Another part of the article concerns Wigner's theorem in quantum mechanics. The point is not that the article proves Wigner's theorem again. The point is rather that Wigner's theorem fits the same pattern. In quantum mechanics, the physical point is not the individual state vector but the ray in Hilbert space. Global phase is presentation, not physical content. The passage from vectors to projective Hilbert space is therefore an example of the same basic idea: objective content arises when presentation-dependent information is projected away, or simply not counted as physical content.
The article is also formally checked in Lean. This does not mean that all of physics has been formalized.
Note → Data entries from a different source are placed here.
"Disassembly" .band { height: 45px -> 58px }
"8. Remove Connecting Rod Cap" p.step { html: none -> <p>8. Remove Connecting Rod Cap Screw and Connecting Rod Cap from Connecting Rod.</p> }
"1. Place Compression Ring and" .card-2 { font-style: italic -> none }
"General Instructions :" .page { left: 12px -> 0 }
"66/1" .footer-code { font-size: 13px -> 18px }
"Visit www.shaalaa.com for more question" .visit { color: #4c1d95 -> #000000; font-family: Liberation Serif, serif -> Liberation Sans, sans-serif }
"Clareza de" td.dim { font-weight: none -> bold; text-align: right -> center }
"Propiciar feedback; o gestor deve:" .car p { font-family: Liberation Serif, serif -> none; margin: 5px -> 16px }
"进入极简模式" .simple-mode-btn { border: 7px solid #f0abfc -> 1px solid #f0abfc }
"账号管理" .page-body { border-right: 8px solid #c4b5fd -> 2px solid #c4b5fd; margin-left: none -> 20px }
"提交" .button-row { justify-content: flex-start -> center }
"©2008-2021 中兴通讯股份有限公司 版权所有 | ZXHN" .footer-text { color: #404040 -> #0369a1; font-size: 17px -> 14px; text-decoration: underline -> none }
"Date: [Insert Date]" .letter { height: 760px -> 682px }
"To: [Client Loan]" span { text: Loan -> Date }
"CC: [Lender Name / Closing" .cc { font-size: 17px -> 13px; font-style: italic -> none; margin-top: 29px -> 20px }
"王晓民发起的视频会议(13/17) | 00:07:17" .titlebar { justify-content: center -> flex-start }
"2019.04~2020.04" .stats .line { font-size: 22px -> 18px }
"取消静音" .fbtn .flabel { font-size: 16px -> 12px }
The physical examples and the philosophical interpretation are still pen-and-paper arguments. But the abstract mathematical core — the strict and twisted lift theorems, the exact sequence, and the identification with a semidirect product — has been formalized in Lean without sorry.
This matters to me for two reasons.
First, Lean enforces a higher degree of mathematical discipline. It is not enough for an idea to feel right or for a diagram to look convincing. All definitions must be precise enough for the proof actually to go through.
Second, the formalization makes clearer what the article does and does not show. It does not show that all of physics has been derived from observer equivariance. Nor does it show that relativity, gauge theory, or quantum mechanics have been fully reconstructed within this framework. What it shows is more limited, but also more exact: given a certain strict category-theoretic model of observer-dependent presentations and common structure, one obtains a definite classification of how symmetries must be lifted between these levels.
The philosophical consequence is nevertheless quite strong.
Objectivity need not be understood as something wholly independent of perspective. It can instead be understood as what is stable under controlled transitions between perspectives. The objective is not what is seen from nowhere, but what can be shared between different somewheres.
This is a different picture of the basic structure of physics. The observer is not an external force that can change the common structure at will. But neither is the observer something one should ideally remove. Even if probabilities in the quantum case can be understood as perspective-bound, the structure that makes the law shareable must remain stable under transitions between perspectives. The observer is the place where a presentation is given, and physics is what survives when such presentations are compared.
Symmetry is then not merely an elegant addition to physics. Symmetry is the expression of the fact that the world can be described jointly even though every description is given from a perspective.